Wednesday, August 13, 2014

A Standards-Based Interlude: Why SBL in Music?

I interrupt this series on standards-based learning in music to explain why I am on this journey in the first place.  This is not something my district has embarked on at this point or something that I just decided to try one day.  I can point to three factors in the past year.

#1 - The elementary tech project that grew into standards based learning.  Aurasma, which I hope to blog about separately) and decided to use it to video-record student performances instead of doing journal pages.  What did I realize as I recorded about 15 seconds of nearly every student in the school? A wide variety of what students were doing.  Really good stuff, but still a wide variety.  I realized: "If I had this information 3 weeks BEFORE the concert instead of the week AFTER the concert, I might have made a few changes."
After my elementary concert, students traditionally write journal pages.  I keep these pages and return them to the students when they are in 5th grade - the kids love it.  But last year, I found an app (

#2- A really big choir last year.  Ninety 8th grade students in a team-taught choir was one of the biggest (pun intended) challenges of my career so far. We did well, but the biggest problem with a group that size was the difficulty of trying to know each student's voice individually.
Beautiful, full, mature tone for the ensemble?  No problem.
Each student's commitment to individual growth for the benefit of the group? Unknown.

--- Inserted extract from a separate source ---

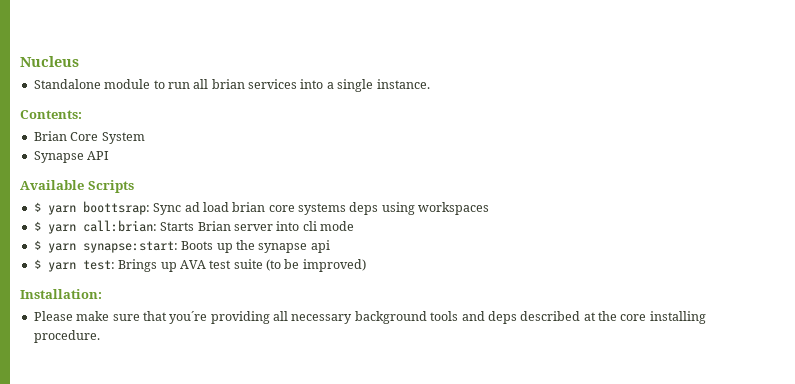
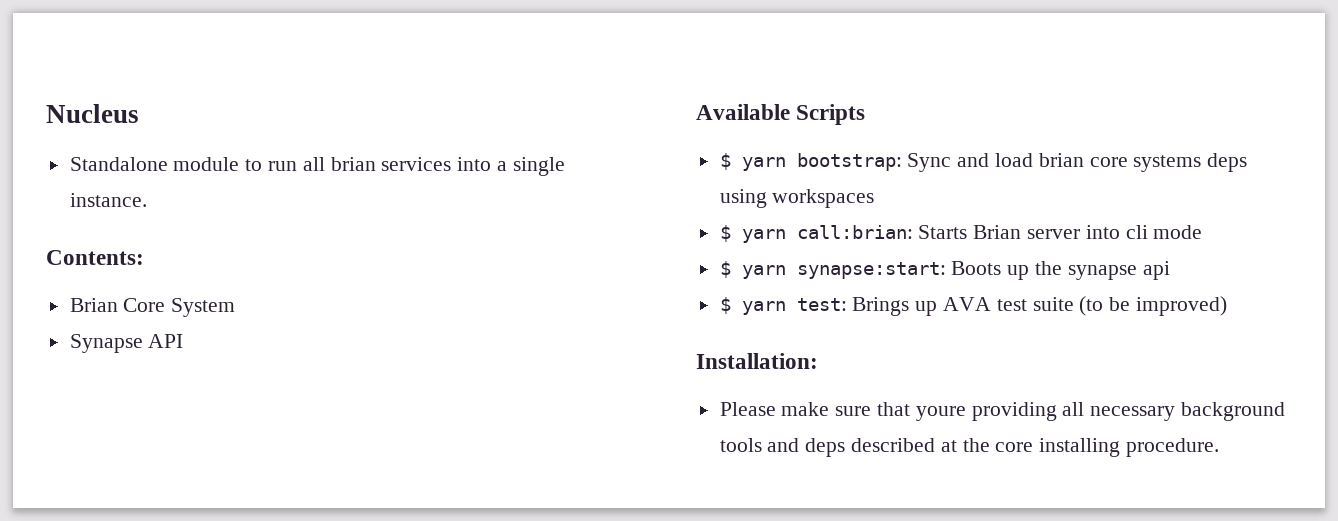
[82,201,200,215] boottsrap: Sync ad -> [796,153,990,172] bootstrap: Sync and
[169,311,208,324] you´re -> [915,406,966,421] youre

In fact, due to the size, instead of having every student work on a solo/ensemble piece in Winter, we added another concert instead.  The student/teacher ratio would not have allowed for that much individual in-class work time on solos, we do not have individual lesson times, and almost none of our students receive vocal training outside of school.  As a choir director, I crave hearing individual voices and individual growth.  

#3 - The curriculum work our district and department has been working on.  Like many districts, ours has worked hard on the deliberate creation of rigorous, quality curriculum.  Our district used the Understanding by Design framework combined with a tool called Build Your Own Curriculum.  As we move to the next step, teachers are looking more closely at student work and student data to drive improvement.  What data could we collect that would have the biggest impact on student achievement in music?

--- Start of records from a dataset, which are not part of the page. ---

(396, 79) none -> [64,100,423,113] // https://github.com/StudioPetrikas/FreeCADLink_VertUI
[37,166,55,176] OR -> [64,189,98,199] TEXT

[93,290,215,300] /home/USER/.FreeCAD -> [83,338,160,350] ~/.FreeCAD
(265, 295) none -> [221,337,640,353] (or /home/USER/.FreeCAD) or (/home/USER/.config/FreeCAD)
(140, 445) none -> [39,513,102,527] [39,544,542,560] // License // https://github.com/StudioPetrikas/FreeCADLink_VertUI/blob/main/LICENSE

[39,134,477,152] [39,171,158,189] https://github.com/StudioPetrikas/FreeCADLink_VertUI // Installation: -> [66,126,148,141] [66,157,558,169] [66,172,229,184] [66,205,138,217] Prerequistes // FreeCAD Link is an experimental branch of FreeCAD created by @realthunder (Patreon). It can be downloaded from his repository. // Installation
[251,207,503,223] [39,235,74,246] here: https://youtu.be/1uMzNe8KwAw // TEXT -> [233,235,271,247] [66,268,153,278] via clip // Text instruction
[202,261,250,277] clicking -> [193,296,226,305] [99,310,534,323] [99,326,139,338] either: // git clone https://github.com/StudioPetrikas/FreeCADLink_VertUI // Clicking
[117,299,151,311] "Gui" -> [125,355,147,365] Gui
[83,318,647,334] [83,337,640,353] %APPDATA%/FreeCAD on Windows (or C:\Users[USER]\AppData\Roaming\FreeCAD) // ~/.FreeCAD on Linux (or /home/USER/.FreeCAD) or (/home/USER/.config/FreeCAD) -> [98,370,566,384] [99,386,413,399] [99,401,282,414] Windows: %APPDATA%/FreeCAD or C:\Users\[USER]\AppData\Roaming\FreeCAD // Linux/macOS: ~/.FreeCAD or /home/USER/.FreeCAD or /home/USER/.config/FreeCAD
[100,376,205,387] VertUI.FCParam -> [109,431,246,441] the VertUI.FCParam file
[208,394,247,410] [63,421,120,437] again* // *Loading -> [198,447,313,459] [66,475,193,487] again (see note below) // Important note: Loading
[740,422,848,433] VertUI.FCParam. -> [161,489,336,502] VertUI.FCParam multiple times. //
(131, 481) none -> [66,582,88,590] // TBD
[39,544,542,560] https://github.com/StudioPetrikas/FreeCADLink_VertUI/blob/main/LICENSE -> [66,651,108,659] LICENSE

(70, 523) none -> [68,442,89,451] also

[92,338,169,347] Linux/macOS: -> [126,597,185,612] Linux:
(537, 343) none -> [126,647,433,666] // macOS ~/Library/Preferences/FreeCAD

What do all three of these factors mean?  There is nothing - nothing - that can substitute for the importance of hearing students individually as a music teacher.  At any grade level.  In any ensemble. No matter the time restraints.

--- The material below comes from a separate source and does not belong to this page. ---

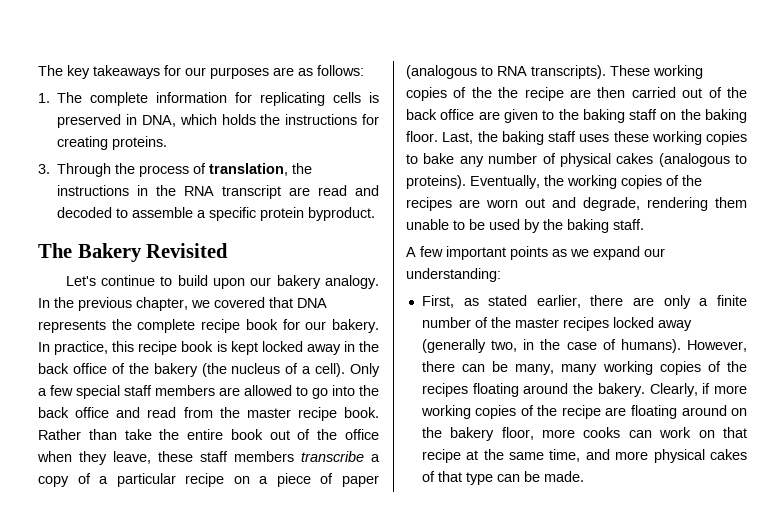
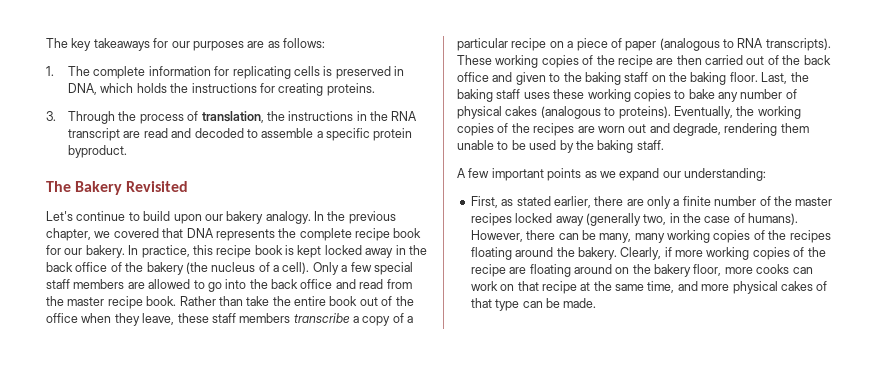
[498,87,519,98] the -> (615, 60) none
[478,111,500,120] are -> [492,72,513,82] and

I have always been a proponent of students singing alone in front of a class at any time, but that has always been more of a "spot check" rather than a more refined listening, assessment, and reflection with the student.  There is no doubt in my mind that individual performance data is the biggest lever we can pull to increase music achievement.  The key is to do it in a deliberate way that involves the students and the parents.

So that's what has brought me to this point.  To be continued ...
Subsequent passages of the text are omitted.